## Modern Experimental Stress Analysis

This book is based on the assertion that, in modern stress analysis, constructing the model

is constructing the solution—that the model is the solution. But all model representations

of real structures must be incomplete; after all, we cannot be completely aware of every

material property, every aspect of the loading, and every condition of the environment,

for any particular structure. Therefore, as a corollary to the assertion, we posit that a

very important role of modern experimental stress analysis is to aid in completing the

construction of the model.

What has brought us to this point? On the one hand, there is the phenomenal growth

of finite element methods (FEM); because of the quality and versatility of the commercial

packages, it seems as though all analyses are now done with FEM. In companies

doing product development and in engineering schools, there has been a corresponding

diminishing of experimental methods and experimental stress analysis (ESA) in particular.

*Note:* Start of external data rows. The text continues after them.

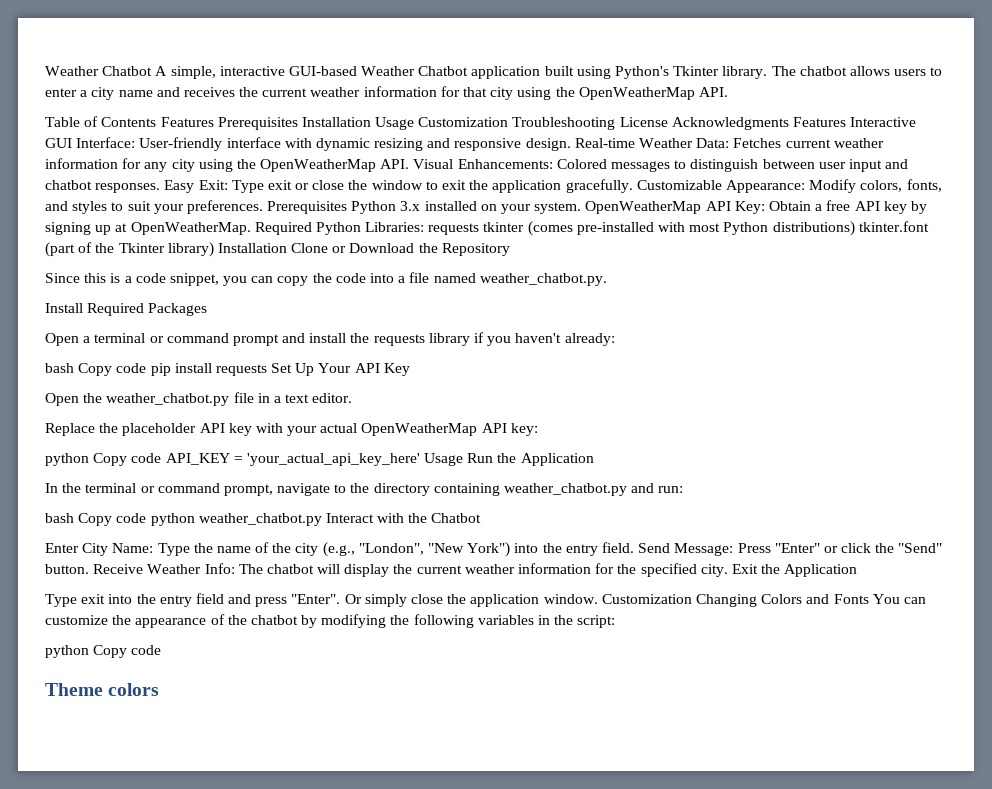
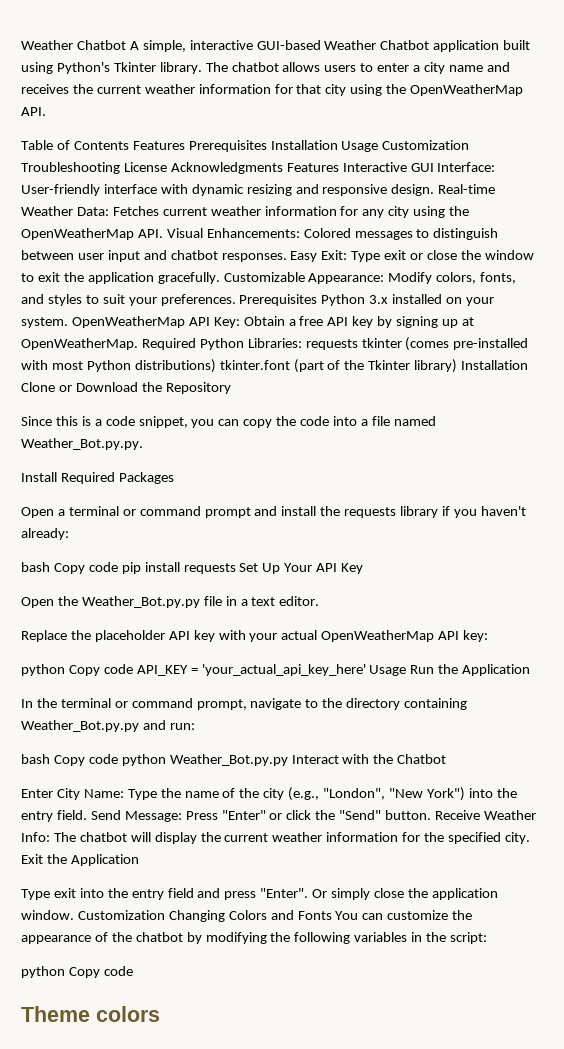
- Since this is a code snippet, you can copy the code into a file named weather_chatbot.py.
+ Since this is a code snippet, you can copy the code into a file named Weather_Bot.py.py.
- Open the weather_chatbot.py file in a text editor.
+ Open the Weather_Bot.py.py file in a text editor.
- In the terminal or command prompt, navigate to the directory containing weather_chatbot.py and run:
+ In the terminal or command prompt, navigate to the directory containing Weather_Bot.py.py and run:
- bash Copy code python weather_chatbot.py Interact with the Chatbot
+ bash Copy code python Weather_Bot.py.py Interact with the Chatbot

On the other hand, the nature of the problems has changed. In product development,

there was a time when ESA provided the solution directly, for example, the stress at a

point or the failure load. In research, there was a time when ESA gave insight into the

phenomenon, for example, dynamic crack initiation and arrest. What they both had in

common is that they attempted to give “the answer”; in short, we identified an unknown

and designed an experiment to measure it. Modern problems are far more complex, and

the solutions required are not amenable to simple or discrete answers.

In truth, experimental engineers have always been involved in model building, but the

nature of the model has changed. It was once sufficient to make a table, listing dimensions

and material properties, and so on, or make a graph of the relationship between quantities,

and these were the models. In some cases, a scaled physical construction was the model.

Nowadays the model is the FEM model, because, like its physical counterpart, it is a

dynamic model in the sense that if stresses or strains or displacements are required, these

are computed on the fly for different loads; it is not just a database of numbers or graphs.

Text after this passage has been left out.